In the last few years, the IT (Information Technology) committee of the CRUE (Spanish Association of University Chancellors) along with REBUIN (Network of Spanish University Libraries) are working on developing a learning framework on information literacy and IT competences in university degrees. Information literacy competences are meant as those skills concerning information searching, efficient information selection and information analysis and organisation. For some time now, the University of Zaragoza has successfully been developing online courses on information literacy competences for students belonging to different degrees. With that background, our proposal focuses on incorporating missing IT-related issues into these courses, so eventually allowing the student to obtain both types of competences at the same time.

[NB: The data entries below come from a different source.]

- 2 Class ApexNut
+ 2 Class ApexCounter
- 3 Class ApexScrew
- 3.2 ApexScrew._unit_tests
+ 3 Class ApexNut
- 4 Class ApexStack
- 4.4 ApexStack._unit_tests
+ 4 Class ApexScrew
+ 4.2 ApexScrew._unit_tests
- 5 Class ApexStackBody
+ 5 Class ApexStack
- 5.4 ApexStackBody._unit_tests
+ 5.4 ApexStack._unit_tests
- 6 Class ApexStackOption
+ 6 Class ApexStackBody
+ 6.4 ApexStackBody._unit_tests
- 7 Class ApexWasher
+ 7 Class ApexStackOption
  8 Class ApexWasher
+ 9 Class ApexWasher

In this paper we put forward an experience carried out in the University of Zaragoza. It results from the collaboration in a joint project of the Computer Science and Engineering Systems Department and the Library of the University of Zaragoza. For the last few years the University Library has offered a course (as an add-on of compulsory first-year courses in different degrees) aimed to teach students the information literacy competences they need to know. Throughout the project we have studied which IT-related content might complement the current course and then we have incorporated this content to it, so students are able to learn skills of both types in a parallel way. The aim is to keep students from perceiving both types of competences as completely different aspects in the same course. With that in mind, we have elaborated material – including readings, exercises and tests – connecting concepts and practices concerning both types of competences. We have added into the course the following IT-related contents: i) use of text processor tools to manage citations and bibliography in an automatic fashion; ii) proper use of media content in digital documents from both technical and legal perspectives; and iii) use of cloud-based repositories for document backup.

Besides providing a theoretical flavour of the proposed approach, in this paper we also present an evaluation to show the pros and cons derived from the course. In particular, we intend to analyse the contents suitability, the learning results as well as the degree of satisfaction of students who took the course. In order to do that, we support our evaluation on first-year students in the degree of Journalism through different surveys measuring qualitative and quantitative features. We deploy the course by using the open source Moodle platform.
Keywords:
IT competences, competence evaluation, online learning.